* TASK ITEM
No pictures should be carried over. Output all other parts of the entries verbatim.

════

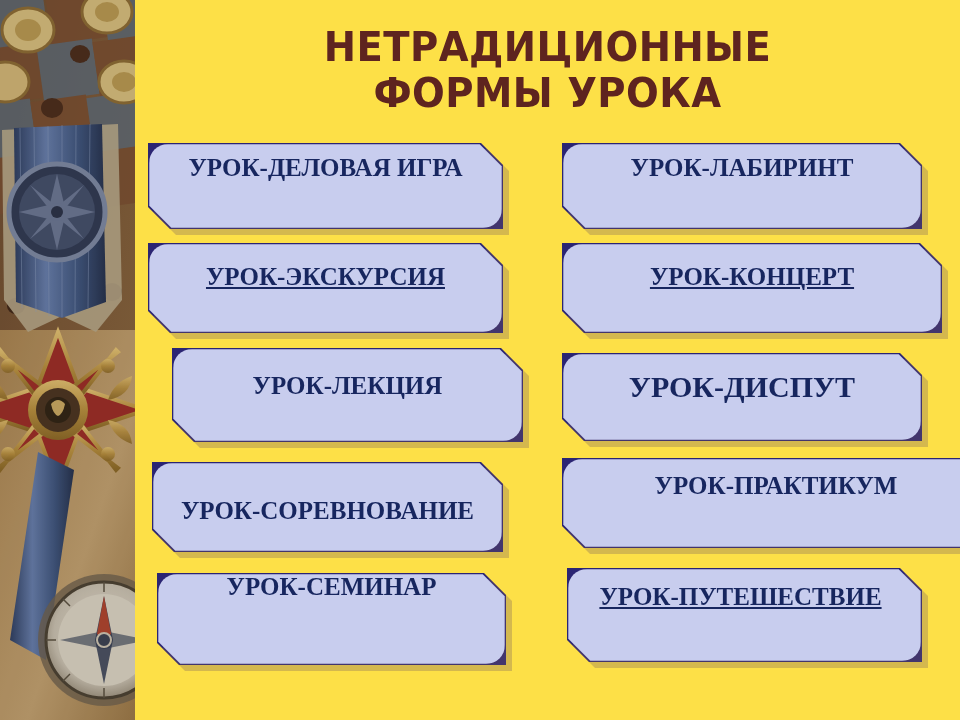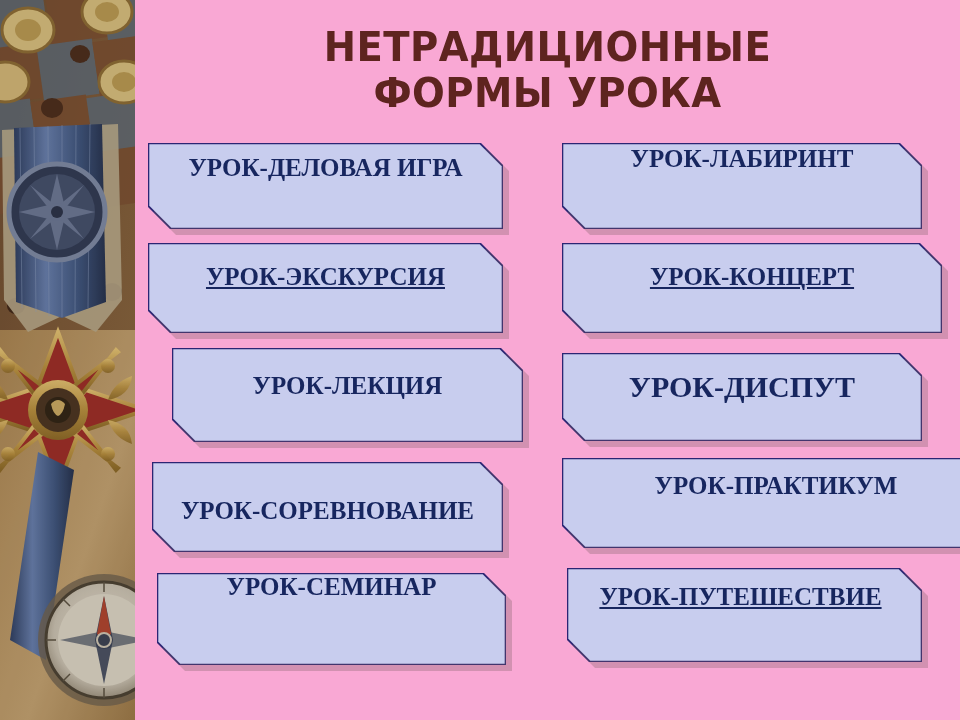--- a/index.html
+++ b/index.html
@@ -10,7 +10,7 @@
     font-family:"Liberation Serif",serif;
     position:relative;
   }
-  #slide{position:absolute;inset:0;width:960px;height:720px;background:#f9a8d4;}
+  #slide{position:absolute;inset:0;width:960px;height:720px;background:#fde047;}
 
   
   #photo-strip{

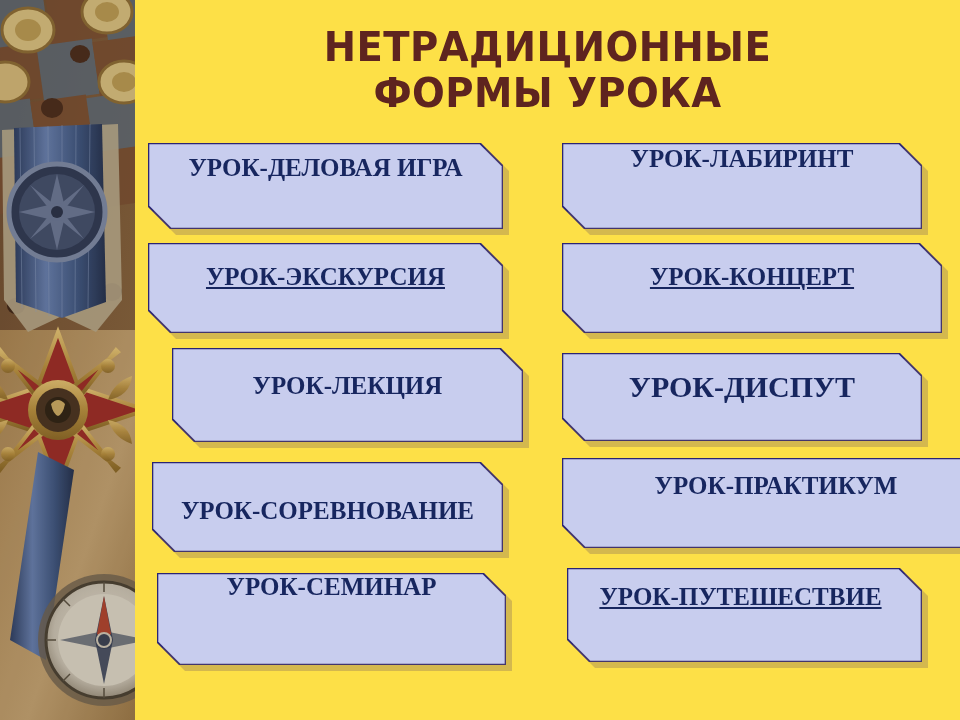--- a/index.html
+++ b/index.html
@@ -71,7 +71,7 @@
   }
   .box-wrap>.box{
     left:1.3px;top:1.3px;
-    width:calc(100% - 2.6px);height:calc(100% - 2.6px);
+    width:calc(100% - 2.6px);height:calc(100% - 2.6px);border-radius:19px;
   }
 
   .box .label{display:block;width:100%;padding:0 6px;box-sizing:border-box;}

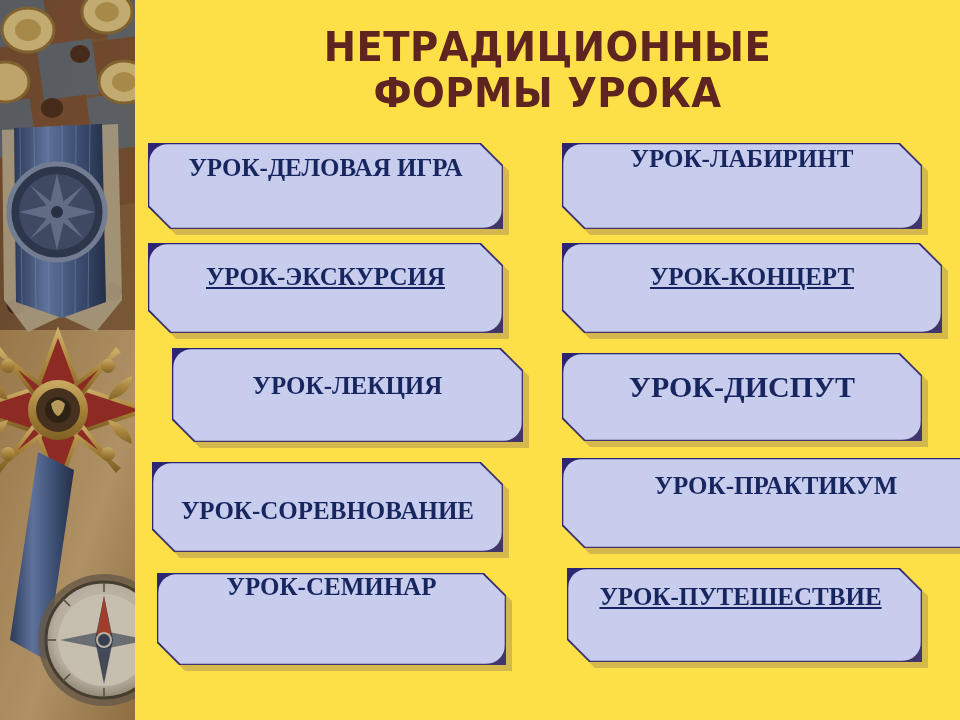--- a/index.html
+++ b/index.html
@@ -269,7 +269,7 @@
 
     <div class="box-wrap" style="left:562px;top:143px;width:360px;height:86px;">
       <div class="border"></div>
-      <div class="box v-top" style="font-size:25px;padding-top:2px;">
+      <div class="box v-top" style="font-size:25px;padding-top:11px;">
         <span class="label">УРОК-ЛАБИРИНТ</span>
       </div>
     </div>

════

* SOLUTION TO THE PROBLEM
--- a/index.html
+++ b/index.html
@@ -10,7 +10,7 @@
     font-family:"Liberation Serif",serif;
     position:relative;
   }
-  #slide{position:absolute;inset:0;width:960px;height:720px;background:#f9a8d4;}
+  #slide{position:absolute;inset:0;width:960px;height:720px;background:#fde047;}
 
   
   #photo-strip{

--- a/index.html
+++ b/index.html
@@ -71,7 +71,7 @@
   }
   .box-wrap>.box{
     left:1.3px;top:1.3px;
-    width:calc(100% - 2.6px);height:calc(100% - 2.6px);
+    width:calc(100% - 2.6px);height:calc(100% - 2.6px);border-radius:19px;
   }
 
   .box .label{display:block;width:100%;padding:0 6px;box-sizing:border-box;}

--- a/index.html
+++ b/index.html
@@ -269,7 +269,7 @@
 
     <div class="box-wrap" style="left:562px;top:143px;width:360px;height:86px;">
       <div class="border"></div>
-      <div class="box v-top" style="font-size:25px;padding-top:2px;">
+      <div class="box v-top" style="font-size:25px;padding-top:11px;">
         <span class="label">УРОК-ЛАБИРИНТ</span>
       </div>
     </div>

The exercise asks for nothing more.